Case 2: Retiring physician wants to switch to low-cost index funds.
[00:11:05] MS: Yes. Let’s go on the next case. So the next case is a different one. This is another thing that I encounter. I’m sure Ben sees it way more than I do. But this is a retiring physician, and they want to switch to a lower cost approach. It could be lower cost index funds or lower cost mutual funds, as we talked about in the main talk. It doesn’t matter so much whether it’s an ETF or a mutual fund. It’s more about the cost, and there’s high fee and low fee for both of those.
[00:11:31] BF: Yes. So we’ve got this physician looking at retiring. As part of their pre-retirement research, they came across the data about passive versus active management. Maybe they listened to episode six of this podcast and heard us talk about the data there. They felt sick to their stomach when they looked at their portfolio because it is filled with exactly what we talked about with high-fee proprietary tax-inefficient mutual funds and a lot of them. I mean, a whole jumble of different funds with overlapping asset class exposures which is tax-inefficient or can be tax-inefficient.
Now, they’ve got niche funds concentrated in a single sector that have tanked over time. They’ve got some cool-sounding names but not very descriptive like “precision tactical advantage growth fund”. Now, they thought that their overall performance is okay because, listen, they’ve worked a career as a physician, they had a good income, the portfolio did keep growing, and their advisor assured them that they’d have enough to retire on.
But on closer inspection and when they went and benchmarked their performance, they found that they basically lagged the major indexes that their portfolio is exposed to by approximately the amount of their fees, which as we discussed in the main episode, that’s exactly what you’d expect. Their retirement portfolio could have been way bigger if they had had the same returns but with lower fees.
Of course, that’s water under the bridge now. It’s already happened, but they do know that they want to make things better going forward. It sounds like it should be simple enough, but they’re worried that it’s too late to make changes because they’re afraid of realizing capital gains and paying more taxes, which is something that their advisor warned them about. They’re stuck in some proprietary funds that they can’t get out of, either due to lockups or penalties. So while they had these hesitations, they’re also aware that if they don’t make the change, the higher fees from active management are really going to hurt them throughout their retirement.
[00:13:09] MS: Yes. This is a common conundrum that’s faced by people when they’re considering whether to switch to a lower cost model, whatever that happens to be. I would say one of the things from hearing the case read out loud just now is that you have to have some financial compassion for yourself. We’re all going to find that we’ve made mistakes with our investing, whether it’s high fees or trading or whatever we’ve done. We can’t really change any of that. But we need to kind of forgive ourselves for that and let go of that emotional baggage and make a better plan to move forward with.

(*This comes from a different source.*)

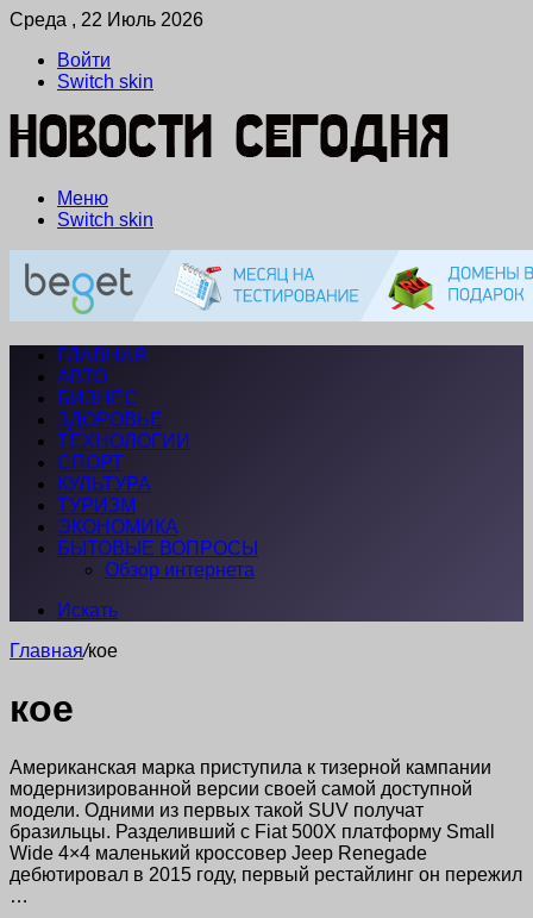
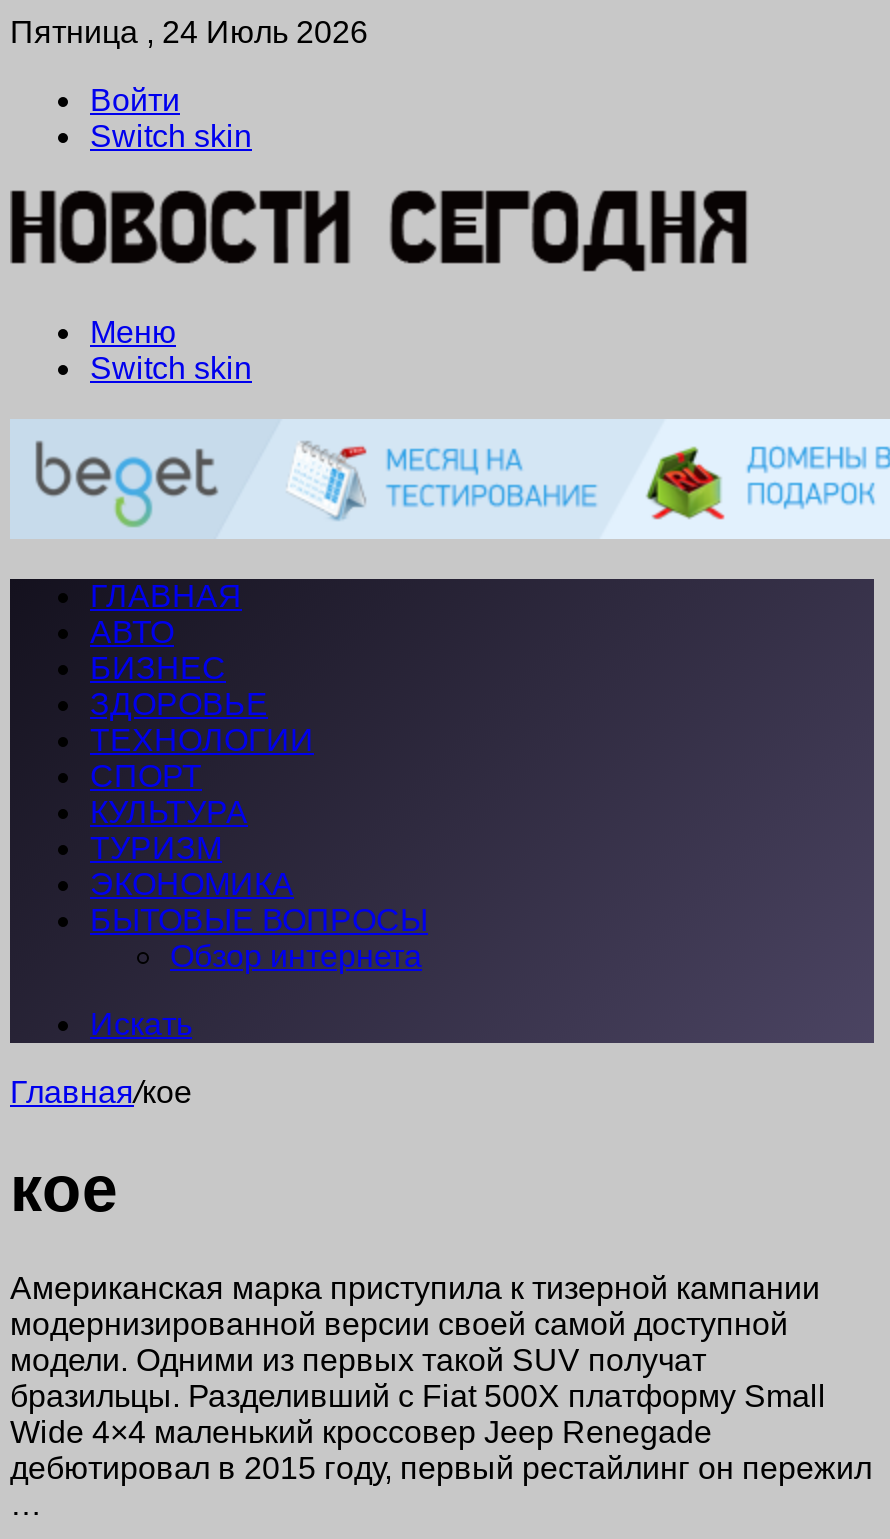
[10,10,203,30] Среда , 22 Июль 2026 -> [10,15,368,49] Пятница , 24 Июль 2026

Separate Cost & Value of Products and Advice/Service
This often happens when we have some substantial money, and we realize how much the fees and the dollars are, rather than just the percentage. That may happen when your portfolio is getting big. The cost argument does have some validity, but it could be overblown to try to discourage a move to a different system with often someone else. There are aspects to this, though, that I think go beyond just the fees.
[00:14:01] BF: Yes. I think one big aspect to consider separate from the investment fees, so the investment product fees, is the cost of financial advice. So this physician, they’ve gained enough knowledge to know that they’re paying a lot of fees. Like maybe they listen to the podcast episode, but they haven’t gone and read your whole blog, Mark, and prepared themselves to be a full-on DIY investor. Maybe they don’t even want to make this into their hobby. They also don’t want to learn a ton about financial planning, which is a big part of investing.
If they want to continue working with a financial advisor, they’re going to need to find a new one, I think. Many financial advisors truly believe in the advice that they’re giving to clients, even if that advice is objectively sub-optimal. So they’re going to be unlikely to change their approach, not because they’re malicious. Although in some cases it could be because of incentives, but not necessarily in all cases.
I think that a really interesting study on this that looked at Canadian data actually, it’s in the Journal of Finance. The way that they tested this is that they found that financial advisors gave their clients objectively bad advice, but they did the exact same thing in their own accounts. They continue to do the exact same thing in their own accounts after they retired from being financial advisors.
So, if you go to someone that believes that has that much conviction in what they’re doing and say, “I want index funds,” out of the goodness of their heart, they’re going to try and talk you out of it. No. There can be incentives there too that make that situation a little bit more malicious. Anyway, I think that in this case, it probably means looking for a new financial advisor who is aligned with a lower cost passive approach to managing investments. Or using a fee-only financial planner and taking the time to climb the learning curve to manage their own investments.
[00:15:31] MS: Yes. There are ways to do that are relatively simple too. I do have a lot of advanced stuff on my blog, but I also think there’s easy ways with asset allocation, ETFs that can become very, very simple once you’ve decided you’re going to do it. The right answer to whether to get financial advice is that’s going to be unique to each individual. But I would say that a retirement drawdown plan and being able to spend with confidence in retirement, kind of knowing objectively that you’re probably not going to run out of money. I think they’re two areas where a financial advisor can be very helpful. So I would say that that’s part of that decision too.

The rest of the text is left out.